Water-soluble film agent: 1 to 5% by weight based on the total amount of the preparation
Plasticizer: 0 to 1% by weight based on the total amount of the preparation
Light-shielding agent: 0.2 to 2% by weight based on the total amount of the preparation   The therapeutic agent or preventive agent of an autoimmune disease or an inflammatory disease containing the oral formulation in any one of Claims 1-12. The manufacturing method of the oral formulation in any one of Claims 1-10 including the following process.
(1) Mixing a water-soluble excipient and a disintegrant to prepare a mixture,
(2) 3-[(1S) -1- (2-Fluorobiphenyl-4-yl) ethyl] -5-{[amino (morpholin-4-yl) methylene] amino} isoxazole crystals as water-soluble binder A suspension is prepared by dispersing in an aqueous solution of
(3) Prepare a granulated product by spraying the suspension of (2) onto the mixture of (1), and
(4) Compress the granulated product of (3). The manufacturing method of the oral formulation in any one of Claims 1-10 including the following process.

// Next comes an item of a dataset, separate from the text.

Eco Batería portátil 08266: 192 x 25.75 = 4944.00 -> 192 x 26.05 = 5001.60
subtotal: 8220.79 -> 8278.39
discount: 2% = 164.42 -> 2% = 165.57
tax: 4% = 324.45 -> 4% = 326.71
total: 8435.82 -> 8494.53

(1) 3-[(1S) -1- (2-Fluorobiphenyl-4-yl) ethyl] -5-{[amino (morpholin-4-yl) methylene] amino} isoxazole crystals , water-soluble shaping Mixing the agent and disintegrant to prepare a mixture,
(2) preparing an aqueous solution of a water-soluble binder,
(3) Prepare a granulated product by spraying the aqueous solution of (2) onto the mixture of (1), and
(4) Compress the granulated product of (3). The manufacturing method of the oral formulation in any one of Claims 1-10 including the following process.

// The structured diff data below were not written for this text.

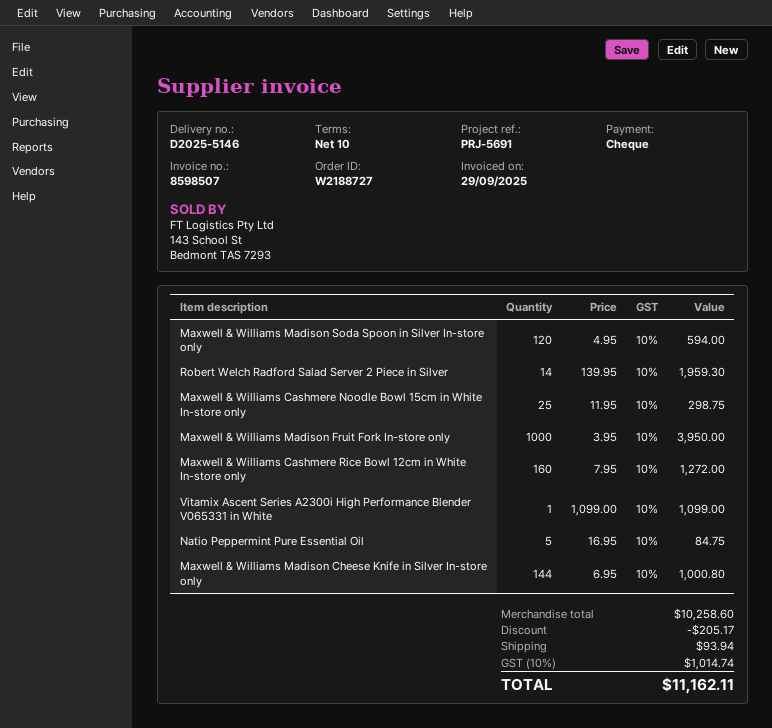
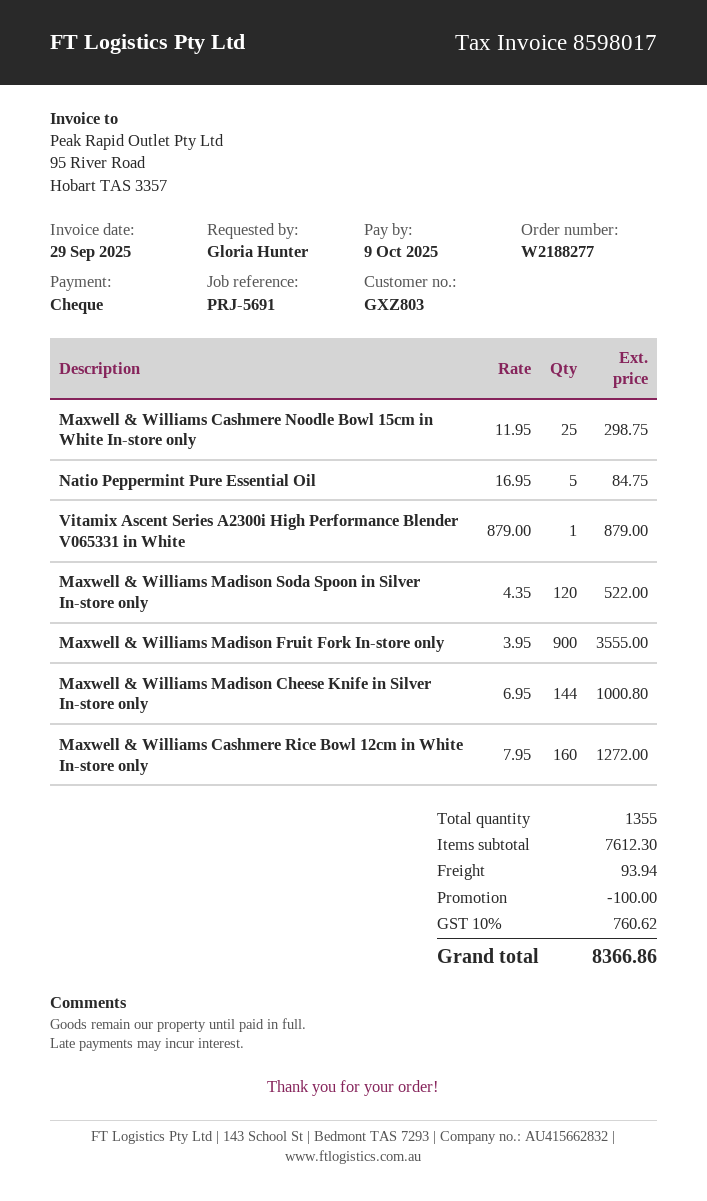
order number: W2188727 -> W2188277
invoice number: 8598507 -> 8598017
Maxwell & Williams Madison Soda Spoon in Silver In-store only: 120 x 4.95 = 594.00 -> 120 x 4.35 = 522.00
Robert Welch Radford Salad Server 2 Piece in Silver: 14 x 139.95 = 1959.30 -> none
Maxwell & Williams Madison Fruit Fork In-store only: 1000 x 3.95 = 3950.00 -> 900 x 3.95 = 3555.00
Vitamix Ascent Series A2300i High Performance Blender V065331 in White: 1 x 1099.00 = 1099.00 -> 1 x 879.00 = 879.00
subtotal: 10258.60 -> 7612.30
discount: 205.17 -> 100.00
tax: 10% = 1014.74 -> 10% = 760.62
total: 11162.11 -> 8366.86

(1) 3-[(1S) -1- (2-Fluorobiphenyl-4-yl) ethyl] -5-{[amino (morpholin-4-yl) methylene] amino} isoxazole crystals , water-soluble shaping Mixing the agent, disintegrant and water-soluble binder to prepare a mixture;
(2) spraying water on the mixture of (1) to prepare a granulated product, and
(3) Compress the granulated product of (2).   Furthermore, a film coating is given, The manufacturing method of the oral formulation in any one of Claims 14-16 characterized by the above-mentioned. The method for producing an oral preparation according to claim 17, wherein the film coating has the following composition.
Water-soluble film agent: 1 to 5% by weight based on the total amount of the preparation,
Plasticizer: 0 to 1% by weight relative to the total amount of the preparation,
Light-shielding agent: 0.2 to 2% by weight based on the total amount of the preparation.